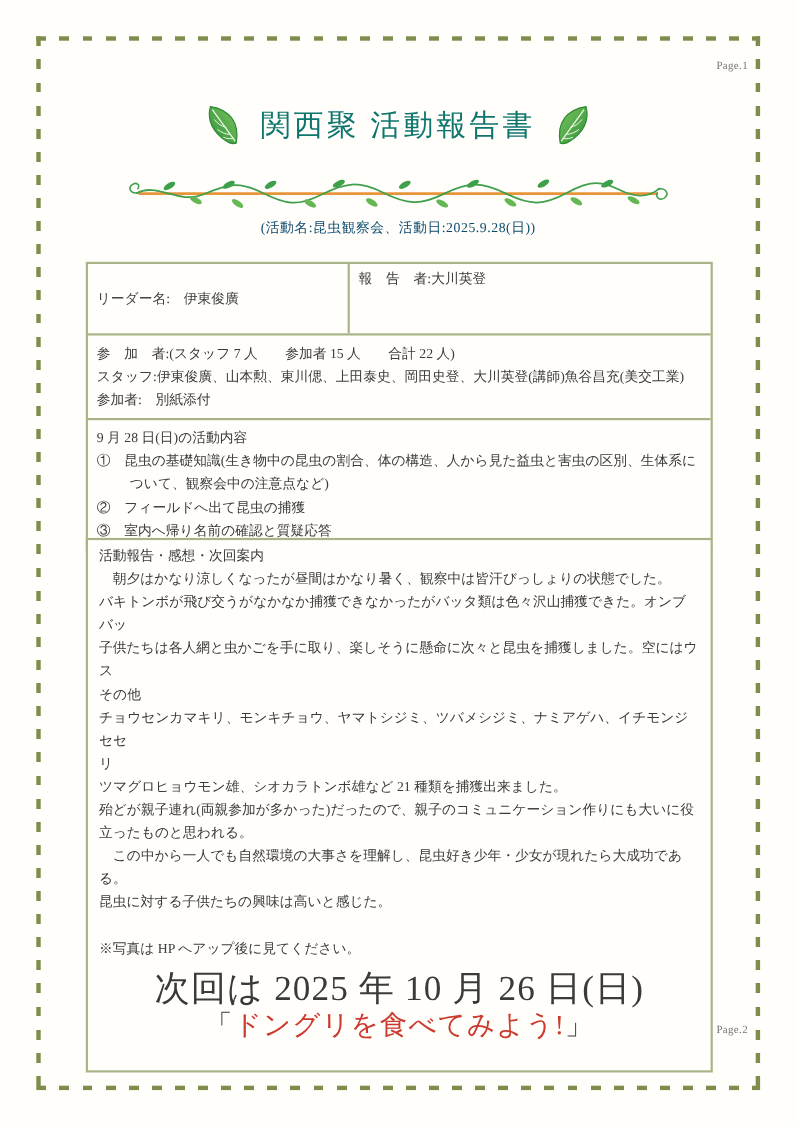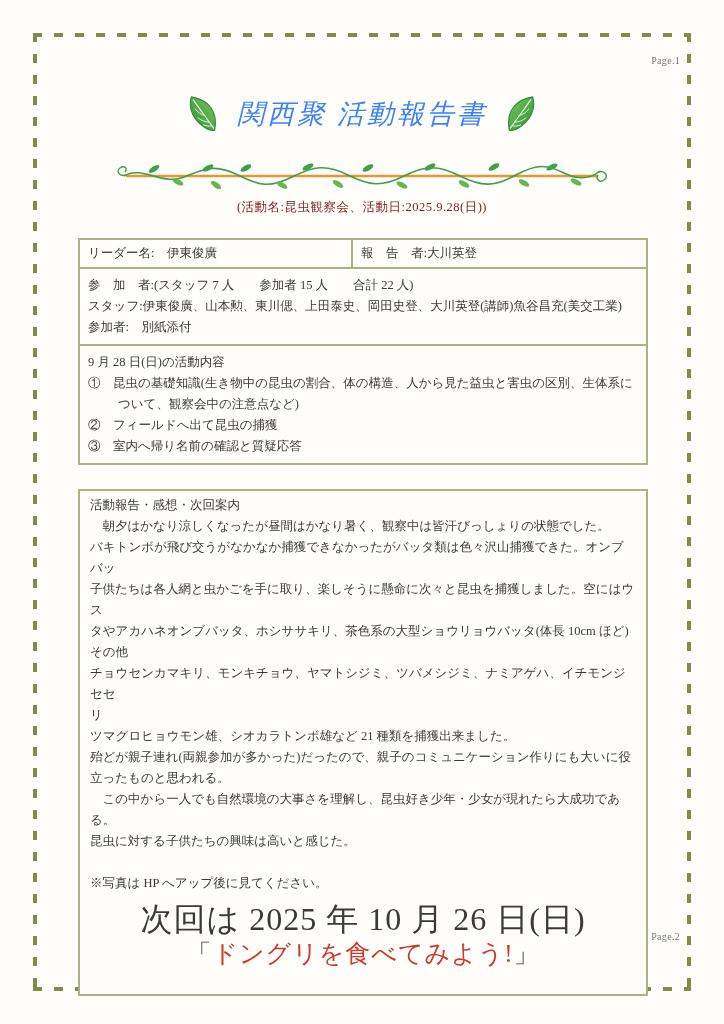--- a/index.html
+++ b/index.html
@@ -20,7 +20,7 @@
 
   .title-row{position:absolute;top:94px;left:0;width:100%;
     display:flex;justify-content:center;align-items:center;gap:16px;}
-  .doc-title{font-size:27px;color:#3b82f6;letter-spacing:3px;white-space:nowrap;font-style:italic;}
+  .doc-title{font-size:27px;color:#0f766e;letter-spacing:3px;white-space:nowrap;}
   .leaf{width:36px;height:40px;flex:0 0 auto;}
   .leaf-left{transform:scaleX(-1);}
 

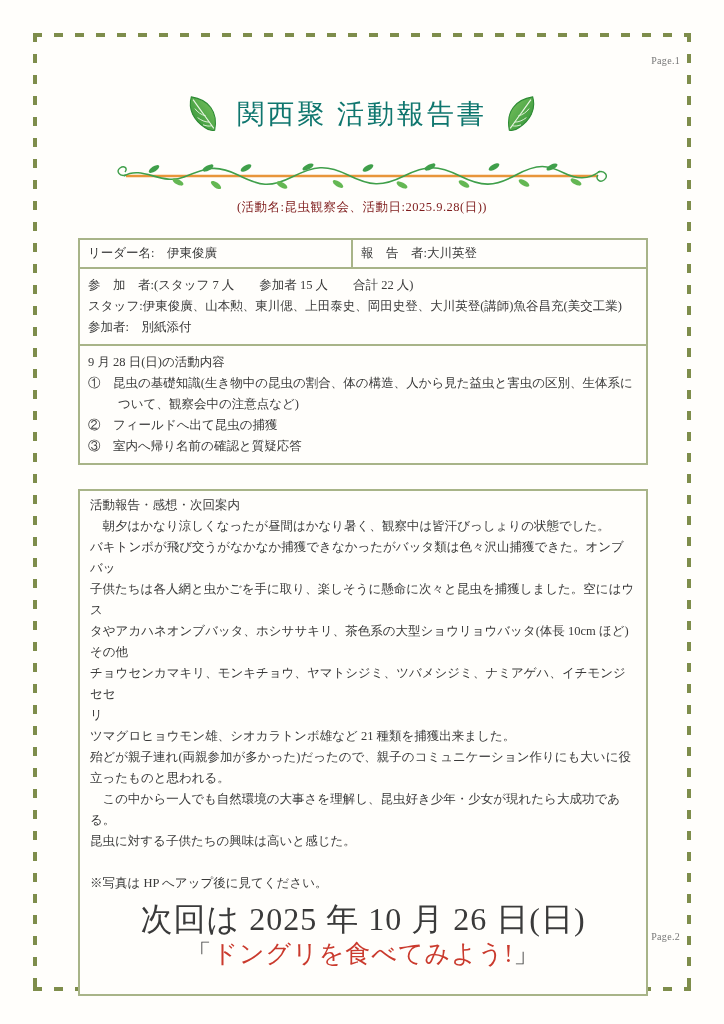--- a/index.html
+++ b/index.html
@@ -27,7 +27,7 @@
   .divider-wrap{position:absolute;top:155px;left:50%;transform:translateX(-50%);}
 
   .subtitle{position:absolute;top:199px;left:0;width:100%;text-align:center;
-    font-size:12.5px;color:#7f1d1d;letter-spacing:.5px;}
+    font-size:12.5px;color:#0c4a6e;letter-spacing:.5px;}
 
   .box{position:absolute;left:78px;width:570px;box-sizing:border-box;
     border:2px solid #a8b488;background:#fffefb;

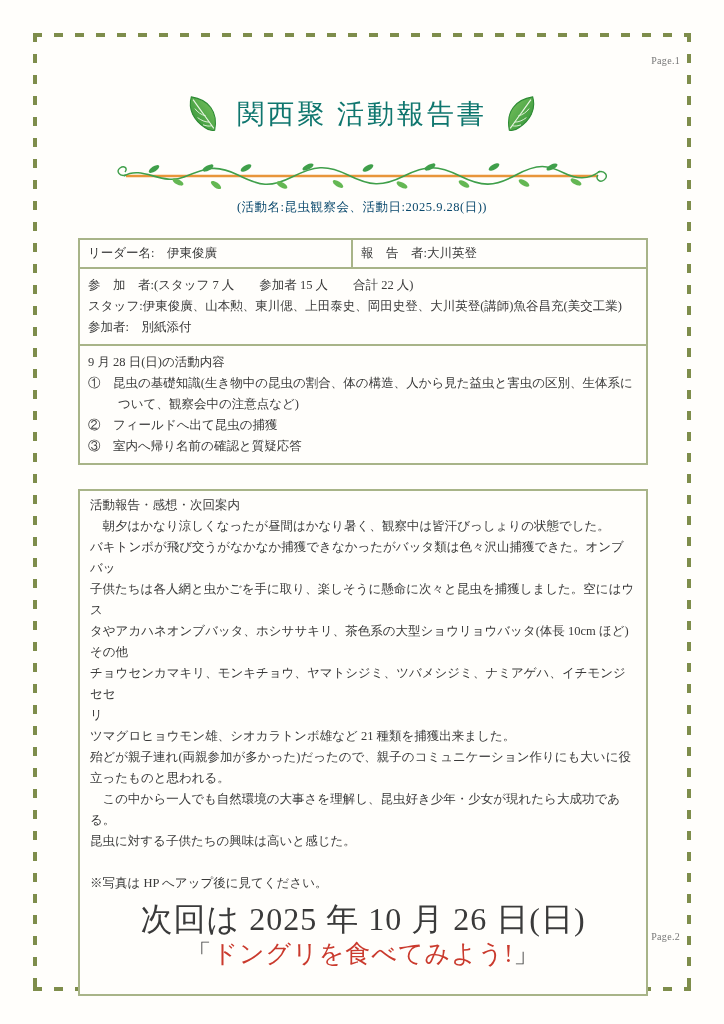--- a/index.html
+++ b/index.html
@@ -34,7 +34,7 @@
     font-size:12.5px;line-height:21px;}
   #info-table{top:238px;}
   .trow1{display:flex;border-bottom:2px solid #a8b488;}
-  .tcell-l{width:273px;border-right:2px solid #a8b488;padding:3px 8px;box-sizing:border-box;}
+  .tcell-l{width:238px;border-right:2px solid #a8b488;padding:21px 8px;box-sizing:border-box;}
   .tcell-r{flex:1;padding:3px 8px;}
   .trow{padding:6px 8px;}
   .trow-mid{border-bottom:2px solid #a8b488;}

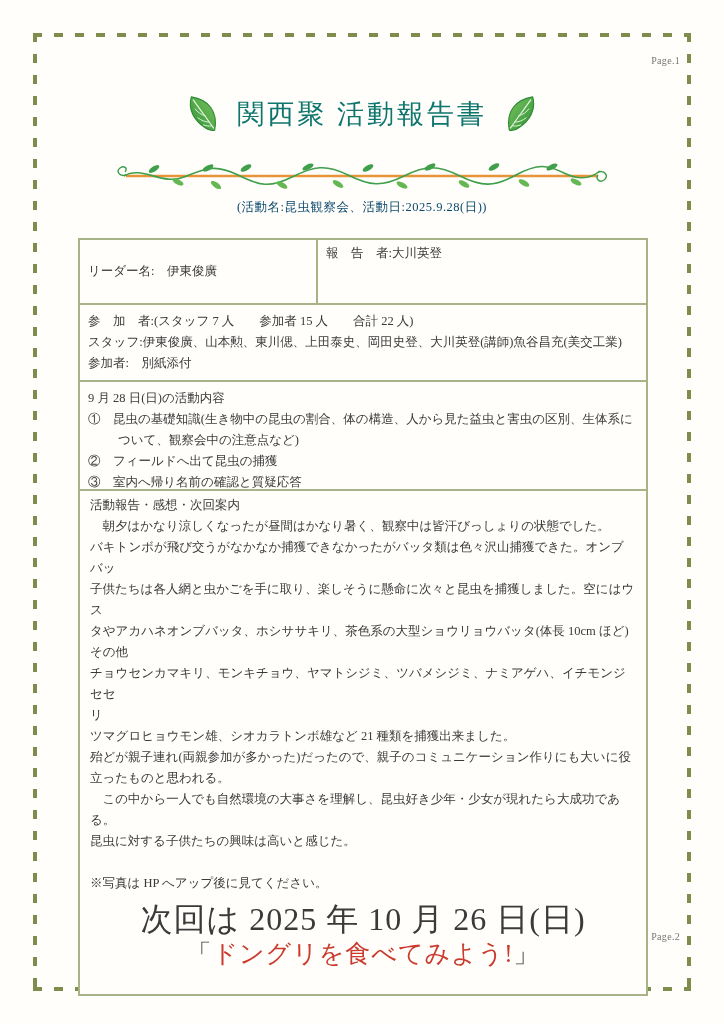--- a/index.html
+++ b/index.html
@@ -131,7 +131,6 @@
       <div class="rline">　朝夕はかなり涼しくなったが昼間はかなり暑く、観察中は皆汗びっしょりの状態でした。</div>
       <div class="rline">バキトンボが飛び交うがなかなか捕獲できなかったがバッタ類は色々沢山捕獲できた。オンブバッ</div>
       <div class="rline">子供たちは各人網と虫かごを手に取り、楽しそうに懸命に次々と昆虫を捕獲しました。空にはウス</div>
-      <div class="rline">タやアカハネオンブバッタ、ホシササキリ、茶色系の大型ショウリョウバッタ(体長 10cm ほど)</div>
       <div class="rline">その他</div>
       <div class="rline">チョウセンカマキリ、モンキチョウ、ヤマトシジミ、ツバメシジミ、ナミアゲハ、イチモンジセセ</div>
       <div class="rline">リ</div>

Task details:
Exclude the images and reproduce the remaining data exactly.

Solution to the problem:
--- a/index.html
+++ b/index.html
@@ -20,7 +20,7 @@
 
   .title-row{position:absolute;top:94px;left:0;width:100%;
     display:flex;justify-content:center;align-items:center;gap:16px;}
-  .doc-title{font-size:27px;color:#3b82f6;letter-spacing:3px;white-space:nowrap;font-style:italic;}
+  .doc-title{font-size:27px;color:#0f766e;letter-spacing:3px;white-space:nowrap;}
   .leaf{width:36px;height:40px;flex:0 0 auto;}
   .leaf-left{transform:scaleX(-1);}
 

--- a/index.html
+++ b/index.html
@@ -27,7 +27,7 @@
   .divider-wrap{position:absolute;top:155px;left:50%;transform:translateX(-50%);}
 
   .subtitle{position:absolute;top:199px;left:0;width:100%;text-align:center;
-    font-size:12.5px;color:#7f1d1d;letter-spacing:.5px;}
+    font-size:12.5px;color:#0c4a6e;letter-spacing:.5px;}
 
   .box{position:absolute;left:78px;width:570px;box-sizing:border-box;
     border:2px solid #a8b488;background:#fffefb;

--- a/index.html
+++ b/index.html
@@ -34,7 +34,7 @@
     font-size:12.5px;line-height:21px;}
   #info-table{top:238px;}
   .trow1{display:flex;border-bottom:2px solid #a8b488;}
-  .tcell-l{width:273px;border-right:2px solid #a8b488;padding:3px 8px;box-sizing:border-box;}
+  .tcell-l{width:238px;border-right:2px solid #a8b488;padding:21px 8px;box-sizing:border-box;}
   .tcell-r{flex:1;padding:3px 8px;}
   .trow{padding:6px 8px;}
   .trow-mid{border-bottom:2px solid #a8b488;}

--- a/index.html
+++ b/index.html
@@ -131,7 +131,6 @@
       <div class="rline">　朝夕はかなり涼しくなったが昼間はかなり暑く、観察中は皆汗びっしょりの状態でした。</div>
       <div class="rline">バキトンボが飛び交うがなかなか捕獲できなかったがバッタ類は色々沢山捕獲できた。オンブバッ</div>
       <div class="rline">子供たちは各人網と虫かごを手に取り、楽しそうに懸命に次々と昆虫を捕獲しました。空にはウス</div>
-      <div class="rline">タやアカハネオンブバッタ、ホシササキリ、茶色系の大型ショウリョウバッタ(体長 10cm ほど)</div>
       <div class="rline">その他</div>
       <div class="rline">チョウセンカマキリ、モンキチョウ、ヤマトシジミ、ツバメシジミ、ナミアゲハ、イチモンジセセ</div>
       <div class="rline">リ</div>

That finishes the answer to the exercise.